Graph Analytics for Spatio-Temporal data

Project Description

Large amounts of spatio-temporal data are increasingly collected and analysed in several domains, including neuroscience, epidemiology, transportation, social sciences, health, climate science and Earth sciences. Spatio-temporal data differ from relational data since the spatial and temporal attribute becomes a crucial feature which must be properly exploited, making the task even more demanding. Due to the presence of these two coordinates, the observations are not independent or identically distributed. The samples can be related or linked in some spatial regions of specific temporal moments. An additional challenge is the dynamic state of the observations: they can change properties or class depending on time and space. The traditional machine learning models are not properly suitable for mining patterns from these relations, leading to poor performances and misleading interpretation. Thus, the emerging field of spatio-temporal data mining (STDM) proposes new methods for addressing the analysis of event-based data. In order to take full advantage of the relations emerging in time and space, the most accurate way to process these data is by designing them as a graph. A graph is a network of nodes and edges which can have different weights defining the importance and type of the relation. The first challenge is to find the most accurate construction of the graph to represent patterns among data. Neighbourhood graph construction is crucial for the quality of the analysis in graph-based methods.
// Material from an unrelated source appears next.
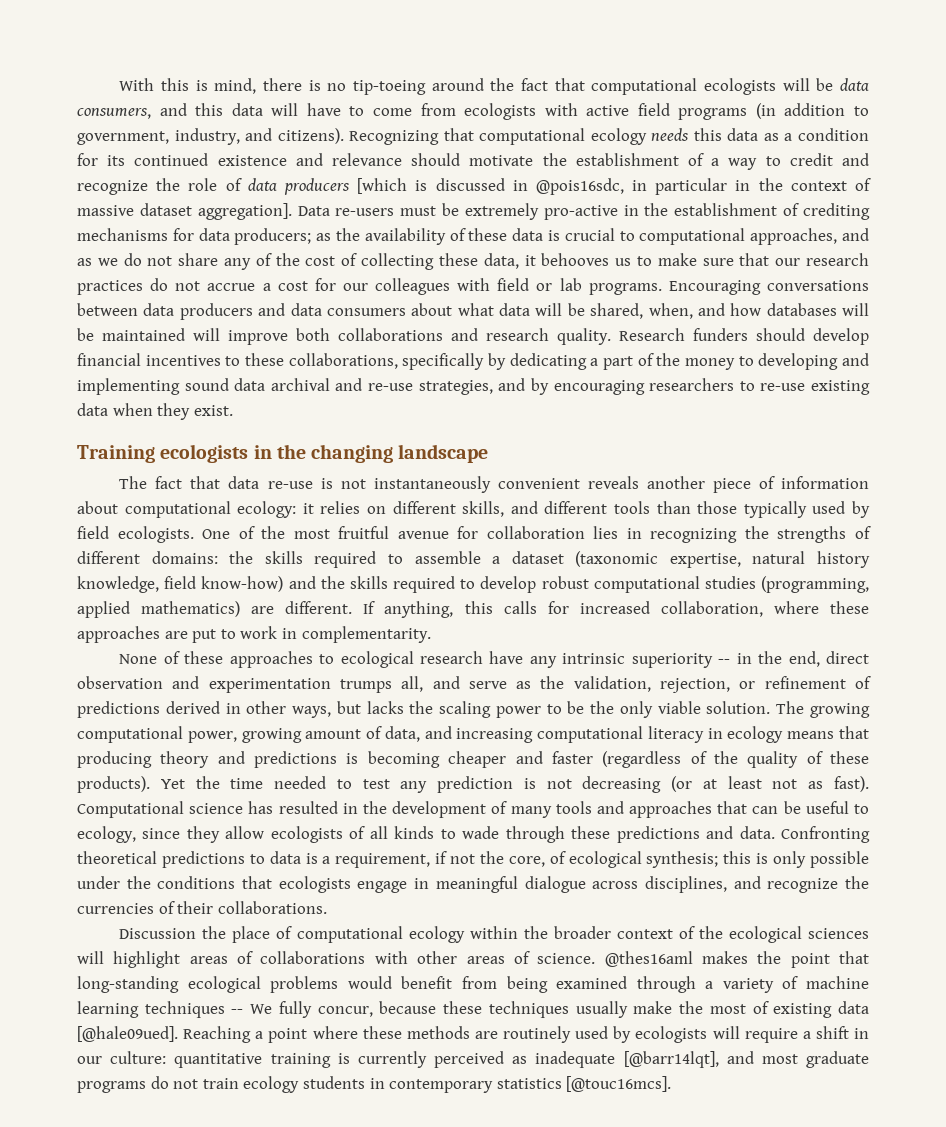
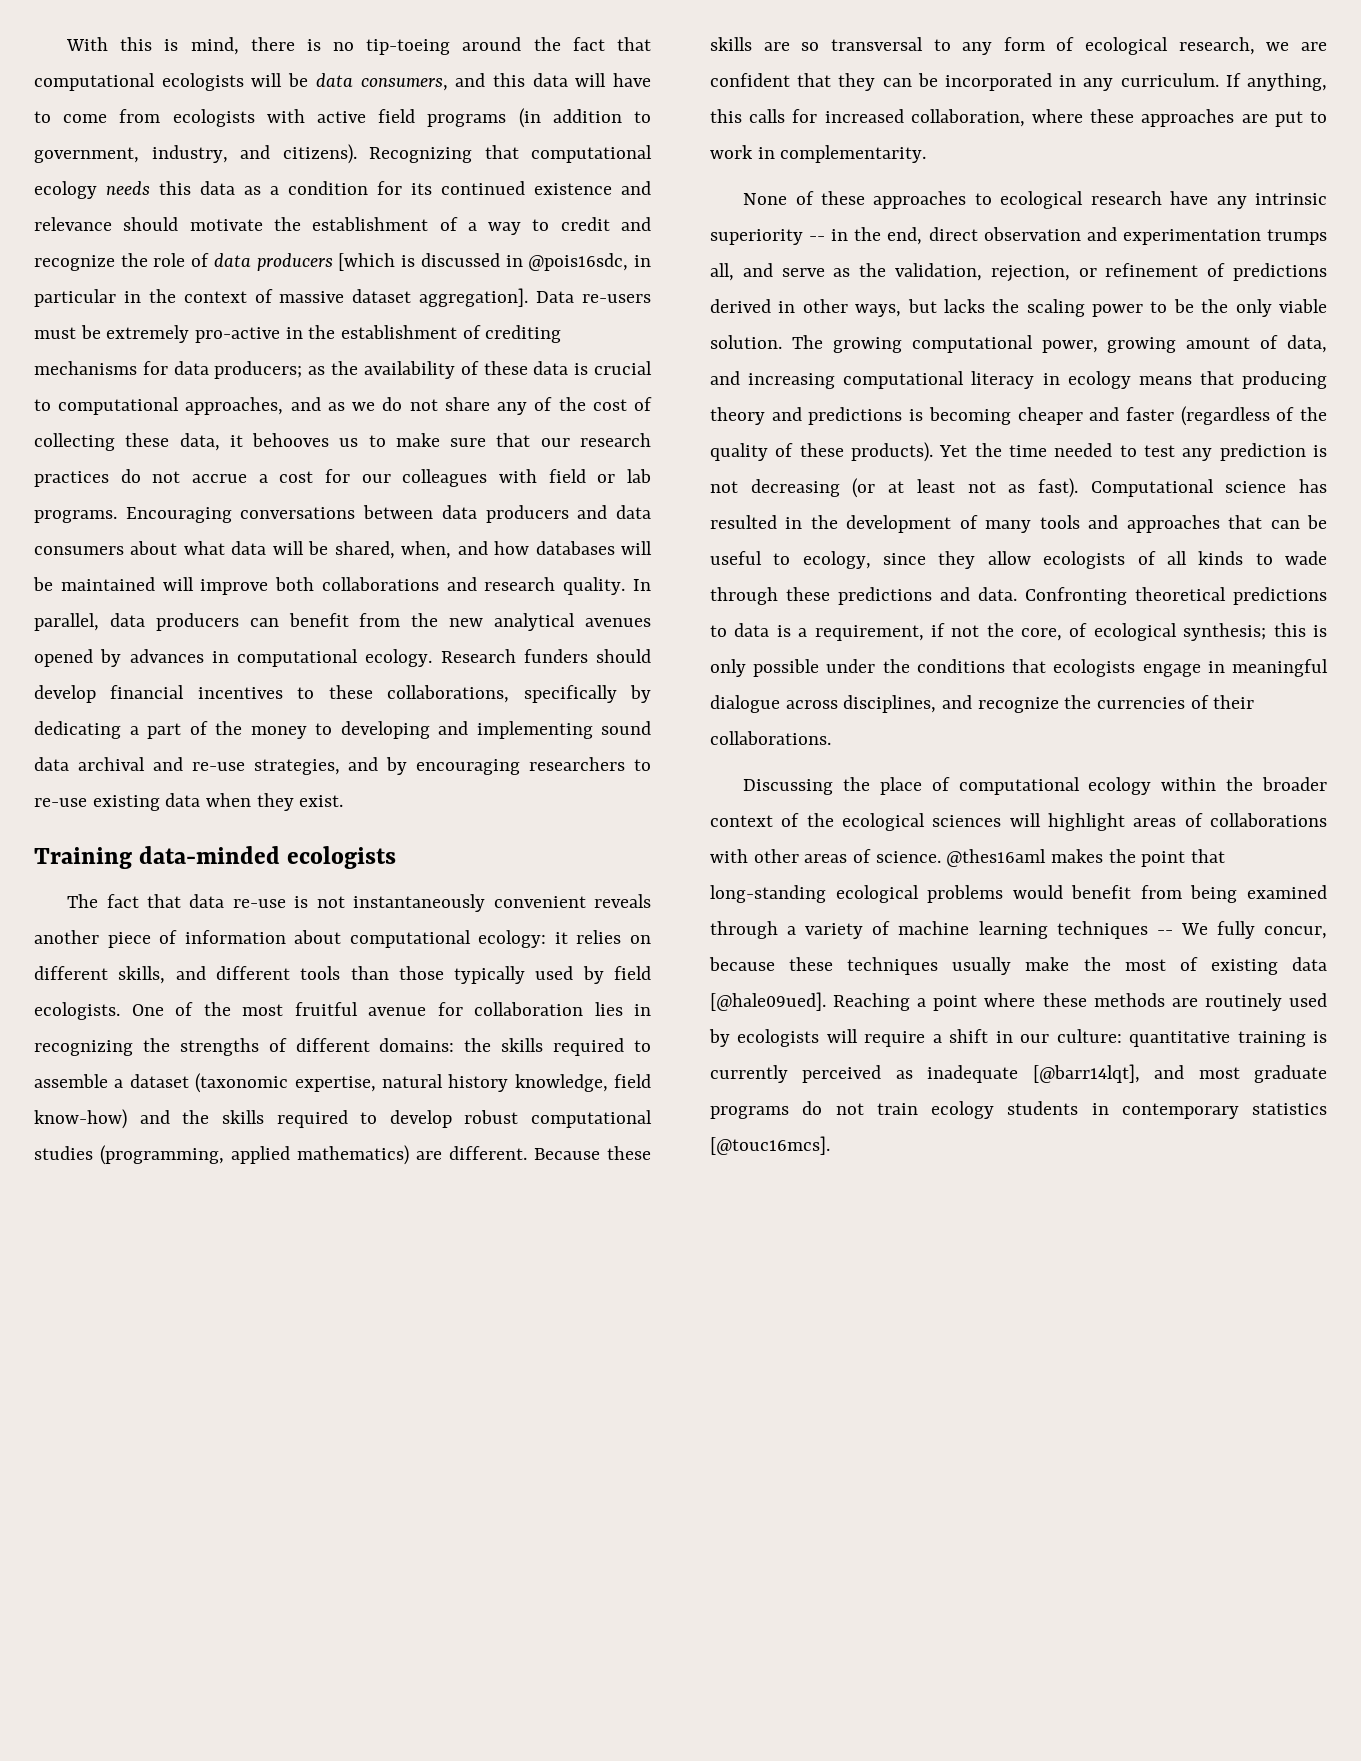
(611, 336) none -> [633,579,651,591] [34,613,652,631] [34,649,433,667] In parallel, data producers can benefit from the new analytical avenues opened by advances in computational ecology.
[160,444,489,463] ecologists in the changing landscape -> [139,846,397,869] data-minded ecologists
(353, 607) none -> [534,1146,651,1160] [710,37,1327,55] [710,73,1219,91] Because these skills are so transversal to any form of ecological research, we are confident that they can be incorporated in any curriculum.
[119,928,197,939] Discussion -> [743,779,834,795] Discussing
This task can be addressed according to several techniques, each of them having own strengths and weaknesses. In the following stages other challenges can be community detection, nodes centrality, clustering, anomaly detection, frequent pattern mining, relationship mining, change detection, predictive learning and links prediction. The research seeks to find new efficient methods to collect, represent and process spatio temporal data by using the combination of graph-based techniques with unsupervised, supervised and semi-supervised machine learning.